The Takata airbag issue has already affected over 8 million cars in the United States over the last eight years and could see further recalls of up to 2 million.

The 81-year-old company, 59% owned by the Takada family, has already seen a 60% drop in the company’s share price this year, knocking $750 million off the company’s value.

The air bag issue causes inflators to explode with too much force and has resulted in at least five deaths and multiple injuries. The issue is most prevalent in high humidity areas.

BMW launches car sharing scheme in London

German car manufacturer BMW is set to launch a flexible car sharing scheme in London this week, adding yet another name to the list of cities that offer the service, according to a company statement.

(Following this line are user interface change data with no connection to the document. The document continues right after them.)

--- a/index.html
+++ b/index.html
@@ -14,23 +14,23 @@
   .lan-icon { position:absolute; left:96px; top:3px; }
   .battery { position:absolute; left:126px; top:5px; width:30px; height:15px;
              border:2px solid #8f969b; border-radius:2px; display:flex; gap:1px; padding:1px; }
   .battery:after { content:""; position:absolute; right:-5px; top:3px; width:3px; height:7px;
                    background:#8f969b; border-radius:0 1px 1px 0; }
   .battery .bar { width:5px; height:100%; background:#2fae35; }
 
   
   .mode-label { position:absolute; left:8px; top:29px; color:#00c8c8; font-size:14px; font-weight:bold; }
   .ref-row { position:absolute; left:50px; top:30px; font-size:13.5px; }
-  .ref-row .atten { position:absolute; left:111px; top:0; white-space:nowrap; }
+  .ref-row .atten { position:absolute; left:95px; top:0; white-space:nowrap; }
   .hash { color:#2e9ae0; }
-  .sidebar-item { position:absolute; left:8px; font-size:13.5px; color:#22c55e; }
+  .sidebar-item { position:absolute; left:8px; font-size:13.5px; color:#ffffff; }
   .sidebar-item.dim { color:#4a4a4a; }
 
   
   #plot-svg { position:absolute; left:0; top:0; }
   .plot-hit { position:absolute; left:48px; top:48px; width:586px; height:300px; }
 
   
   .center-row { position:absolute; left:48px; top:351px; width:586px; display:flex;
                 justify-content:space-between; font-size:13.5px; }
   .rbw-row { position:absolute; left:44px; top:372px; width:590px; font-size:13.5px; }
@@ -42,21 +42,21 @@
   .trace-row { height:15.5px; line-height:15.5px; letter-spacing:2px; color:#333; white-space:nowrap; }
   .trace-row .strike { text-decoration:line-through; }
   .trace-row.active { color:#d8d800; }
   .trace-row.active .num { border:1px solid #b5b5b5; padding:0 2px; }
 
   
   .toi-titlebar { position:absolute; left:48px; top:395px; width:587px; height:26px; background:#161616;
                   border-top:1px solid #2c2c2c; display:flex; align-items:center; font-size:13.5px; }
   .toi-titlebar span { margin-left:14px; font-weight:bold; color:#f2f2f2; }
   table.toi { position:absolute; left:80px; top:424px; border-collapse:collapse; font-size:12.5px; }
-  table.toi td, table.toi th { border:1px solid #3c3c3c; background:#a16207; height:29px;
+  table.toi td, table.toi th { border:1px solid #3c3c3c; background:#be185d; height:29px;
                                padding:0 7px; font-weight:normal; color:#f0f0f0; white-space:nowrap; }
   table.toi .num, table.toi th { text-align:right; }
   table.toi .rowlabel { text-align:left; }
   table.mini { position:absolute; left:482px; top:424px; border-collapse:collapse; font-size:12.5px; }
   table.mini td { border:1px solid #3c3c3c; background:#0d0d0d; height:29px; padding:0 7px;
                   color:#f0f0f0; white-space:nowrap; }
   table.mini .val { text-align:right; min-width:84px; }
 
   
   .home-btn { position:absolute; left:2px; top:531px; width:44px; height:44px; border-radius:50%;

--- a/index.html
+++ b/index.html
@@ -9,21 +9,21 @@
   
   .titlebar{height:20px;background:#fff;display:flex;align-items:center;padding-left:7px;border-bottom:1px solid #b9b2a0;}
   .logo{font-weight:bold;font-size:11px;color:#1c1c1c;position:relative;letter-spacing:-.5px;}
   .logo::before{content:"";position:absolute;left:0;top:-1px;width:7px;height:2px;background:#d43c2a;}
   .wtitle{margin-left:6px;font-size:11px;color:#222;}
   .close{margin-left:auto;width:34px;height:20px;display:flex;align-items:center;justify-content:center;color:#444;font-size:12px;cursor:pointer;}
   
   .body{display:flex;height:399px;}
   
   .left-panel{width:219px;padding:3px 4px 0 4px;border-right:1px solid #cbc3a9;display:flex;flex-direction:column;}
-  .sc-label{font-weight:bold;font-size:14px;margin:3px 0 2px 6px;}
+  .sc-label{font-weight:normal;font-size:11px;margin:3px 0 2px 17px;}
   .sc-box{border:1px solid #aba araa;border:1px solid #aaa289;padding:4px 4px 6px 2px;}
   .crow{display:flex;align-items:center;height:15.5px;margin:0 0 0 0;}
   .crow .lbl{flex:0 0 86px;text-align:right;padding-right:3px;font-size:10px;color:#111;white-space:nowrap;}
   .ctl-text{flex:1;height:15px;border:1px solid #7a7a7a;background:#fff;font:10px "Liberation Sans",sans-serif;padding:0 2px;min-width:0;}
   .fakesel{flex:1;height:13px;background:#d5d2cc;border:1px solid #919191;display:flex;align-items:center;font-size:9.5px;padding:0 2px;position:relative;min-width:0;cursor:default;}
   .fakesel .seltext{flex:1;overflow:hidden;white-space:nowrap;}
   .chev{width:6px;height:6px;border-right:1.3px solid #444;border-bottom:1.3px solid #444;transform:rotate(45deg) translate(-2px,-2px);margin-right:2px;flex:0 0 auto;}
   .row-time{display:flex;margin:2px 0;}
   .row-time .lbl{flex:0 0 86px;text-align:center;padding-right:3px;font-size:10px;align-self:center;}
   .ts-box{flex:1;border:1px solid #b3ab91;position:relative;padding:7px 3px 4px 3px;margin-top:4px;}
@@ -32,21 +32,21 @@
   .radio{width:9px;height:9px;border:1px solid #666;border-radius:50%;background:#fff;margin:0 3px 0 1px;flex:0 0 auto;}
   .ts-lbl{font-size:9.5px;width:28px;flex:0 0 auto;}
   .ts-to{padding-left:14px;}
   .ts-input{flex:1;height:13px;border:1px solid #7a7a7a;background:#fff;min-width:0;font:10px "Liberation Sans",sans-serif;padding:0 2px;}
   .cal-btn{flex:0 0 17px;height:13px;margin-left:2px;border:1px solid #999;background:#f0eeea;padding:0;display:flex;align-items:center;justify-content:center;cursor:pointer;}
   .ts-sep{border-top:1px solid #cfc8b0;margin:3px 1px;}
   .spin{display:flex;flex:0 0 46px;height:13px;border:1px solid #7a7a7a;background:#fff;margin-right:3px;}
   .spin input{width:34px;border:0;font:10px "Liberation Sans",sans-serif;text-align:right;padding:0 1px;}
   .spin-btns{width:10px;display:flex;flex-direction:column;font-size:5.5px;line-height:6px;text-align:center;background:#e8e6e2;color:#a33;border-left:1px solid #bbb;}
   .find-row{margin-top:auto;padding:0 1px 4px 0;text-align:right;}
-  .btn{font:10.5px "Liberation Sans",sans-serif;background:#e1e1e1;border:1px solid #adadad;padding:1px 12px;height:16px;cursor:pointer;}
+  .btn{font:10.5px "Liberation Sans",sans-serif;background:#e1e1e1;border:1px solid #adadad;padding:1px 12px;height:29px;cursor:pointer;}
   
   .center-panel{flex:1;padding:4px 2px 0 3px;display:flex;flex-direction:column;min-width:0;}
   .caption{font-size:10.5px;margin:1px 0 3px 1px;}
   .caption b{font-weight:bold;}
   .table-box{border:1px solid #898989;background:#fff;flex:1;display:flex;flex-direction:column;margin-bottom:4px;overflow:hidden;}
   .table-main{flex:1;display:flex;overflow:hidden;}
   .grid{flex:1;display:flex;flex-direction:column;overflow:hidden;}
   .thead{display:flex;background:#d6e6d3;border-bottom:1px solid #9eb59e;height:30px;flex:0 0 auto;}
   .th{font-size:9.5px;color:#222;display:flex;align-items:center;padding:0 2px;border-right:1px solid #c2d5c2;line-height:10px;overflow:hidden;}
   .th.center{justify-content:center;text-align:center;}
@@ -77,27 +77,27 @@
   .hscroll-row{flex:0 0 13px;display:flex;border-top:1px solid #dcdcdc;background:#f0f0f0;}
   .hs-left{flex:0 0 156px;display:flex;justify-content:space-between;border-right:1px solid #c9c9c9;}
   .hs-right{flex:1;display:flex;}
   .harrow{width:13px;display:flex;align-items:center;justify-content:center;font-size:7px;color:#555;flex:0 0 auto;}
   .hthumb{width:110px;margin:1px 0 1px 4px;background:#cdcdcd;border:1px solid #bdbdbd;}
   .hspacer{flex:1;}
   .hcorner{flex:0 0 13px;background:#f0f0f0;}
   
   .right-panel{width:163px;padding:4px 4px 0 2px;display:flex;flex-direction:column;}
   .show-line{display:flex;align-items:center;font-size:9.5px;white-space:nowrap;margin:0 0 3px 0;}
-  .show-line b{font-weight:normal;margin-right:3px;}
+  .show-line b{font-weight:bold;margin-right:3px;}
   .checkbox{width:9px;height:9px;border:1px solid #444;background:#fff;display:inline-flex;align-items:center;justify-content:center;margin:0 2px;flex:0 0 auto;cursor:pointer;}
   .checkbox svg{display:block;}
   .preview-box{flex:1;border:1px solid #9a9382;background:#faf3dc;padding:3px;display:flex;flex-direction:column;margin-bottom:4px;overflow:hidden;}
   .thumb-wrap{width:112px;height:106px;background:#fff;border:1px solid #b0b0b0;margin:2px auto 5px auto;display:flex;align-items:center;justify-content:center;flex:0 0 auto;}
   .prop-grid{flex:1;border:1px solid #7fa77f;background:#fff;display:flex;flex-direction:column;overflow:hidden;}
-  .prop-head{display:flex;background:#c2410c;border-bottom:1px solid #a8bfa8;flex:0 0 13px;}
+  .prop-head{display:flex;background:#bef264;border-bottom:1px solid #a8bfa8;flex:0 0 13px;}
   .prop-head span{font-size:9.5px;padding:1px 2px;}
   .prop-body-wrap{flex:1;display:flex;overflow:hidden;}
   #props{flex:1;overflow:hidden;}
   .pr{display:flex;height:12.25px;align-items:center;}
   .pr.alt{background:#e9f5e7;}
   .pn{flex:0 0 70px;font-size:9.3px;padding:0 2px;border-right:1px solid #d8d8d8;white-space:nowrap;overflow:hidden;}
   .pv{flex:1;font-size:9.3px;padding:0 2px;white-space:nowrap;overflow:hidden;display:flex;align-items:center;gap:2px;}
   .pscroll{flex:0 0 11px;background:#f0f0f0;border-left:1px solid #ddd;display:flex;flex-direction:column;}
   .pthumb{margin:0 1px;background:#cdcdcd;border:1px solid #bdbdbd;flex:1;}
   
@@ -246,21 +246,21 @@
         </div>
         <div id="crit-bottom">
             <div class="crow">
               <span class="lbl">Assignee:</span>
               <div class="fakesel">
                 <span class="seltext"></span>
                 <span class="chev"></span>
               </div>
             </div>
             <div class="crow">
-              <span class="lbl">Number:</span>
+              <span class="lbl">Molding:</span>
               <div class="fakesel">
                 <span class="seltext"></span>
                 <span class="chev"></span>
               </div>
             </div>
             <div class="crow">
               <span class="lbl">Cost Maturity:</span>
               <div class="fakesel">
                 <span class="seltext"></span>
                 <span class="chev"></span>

The family-run carmaker says the service is a response to the huge growth in urban living and will give members access to a fleet of 210 BMWs and Minis.

BMW, which is 46% owned by the Quandt family, said it would charge users a one-time fee of £29 for the service followed by a 39p a minute charge that will cap at £20.

The German carmaker claims the service is already a success, with 360,000 customers in locations including Cologne, San Francisco and Vienna. However, German competitor Daimler closed their own service in Britain just six months ago.

BMW is part of the German “big three” luxury carmakers, along with Mercedes-Benz and Audi. It posted revenues of €76 billion in 2013.